→ **PROBLEM STATEMENT**
Within the data below, find the string "カスタムリストをサポートしています" and return each line where it occurs.

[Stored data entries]
=======

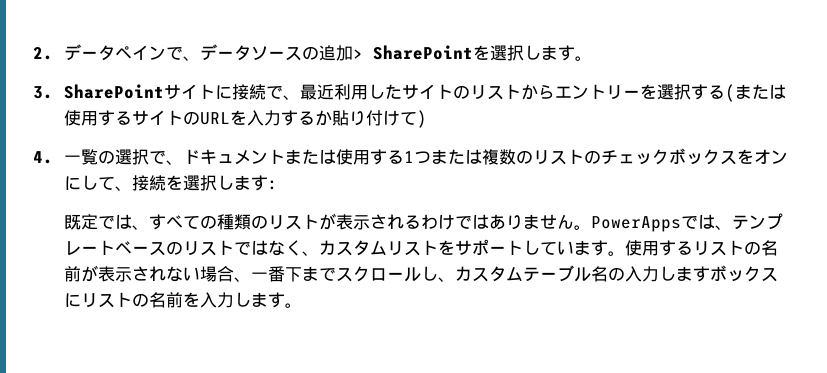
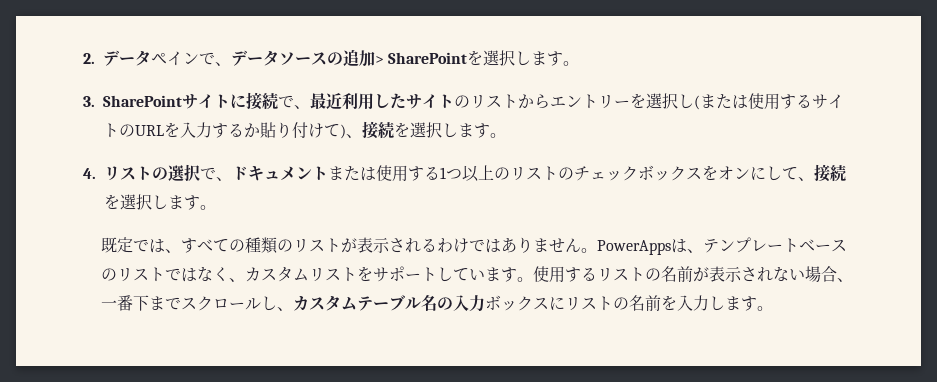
- 3. SharePointサイトに接続で、最近利用したサイトのリストからエントリーを選択する(または使用するサイトのURLを入力するか貼り付けて)
+ 3. SharePointサイトに接続で、最近利用したサイトのリストからエントリーを選択し(または使用するサイトのURLを入力するか貼り付けて)、接続を選択します。
- 4.一覧の選択で、ドキュメントまたは使用する1つまたは複数のリストのチェックボックスをオンにして、接続を選択します:
+ 4.リストの選択で、ドキュメントまたは使用する1つ以上のリストのチェックボックスをオンにして、接続を選択します。
- PowerAppsでは、テンプレートベースのリストではなく、カスタムリストをサポートしています。
+ PowerAppsは、テンプレートベースのリストではなく、カスタムリストをサポートしています。
- 使用するリストの名前が表示されない場合、一番下までスクロールし、カスタムテーブル名の入力しますボックスにリストの名前を入力します。
+ 使用するリストの名前が表示されない場合、一番下までスクロールし、カスタムテーブル名の入力ボックスにリストの名前を入力します。

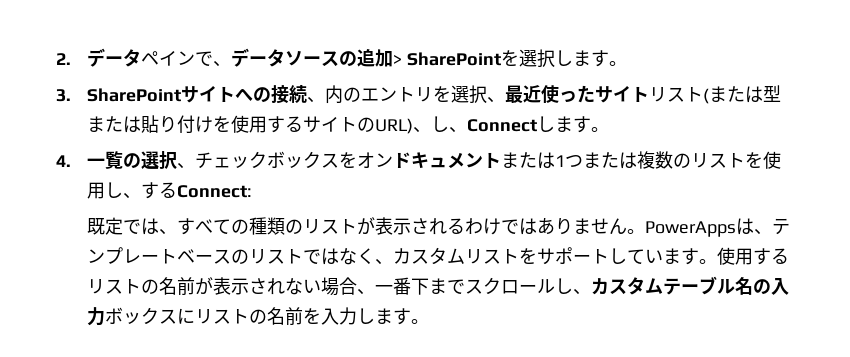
- 3. SharePointサイトに接続で、最近利用したサイトのリストからエントリーを選択し(または使用するサイトのURLを入力するか貼り付けて)、接続を選択します。
- 4.リストの選択で、ドキュメントまたは使用する1つ以上のリストのチェックボックスをオンにして、接続を選択します。
+ 3. SharePointサイトへの接続、内のエントリを選択、最近使ったサイトリスト(または型または貼り付けを使用するサイトのURL)、し、Connectします。
+ 4.一覧の選択、チェックボックスをオンドキュメントまたは1つまたは複数のリストを使用し、するConnect:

=======

→ **ANSWER FOR THIS EXERCISE**
- PowerAppsでは、テンプレートベースのリストではなく、カスタムリストをサポートしています。
+ PowerAppsは、テンプレートベースのリストではなく、カスタムリストをサポートしています。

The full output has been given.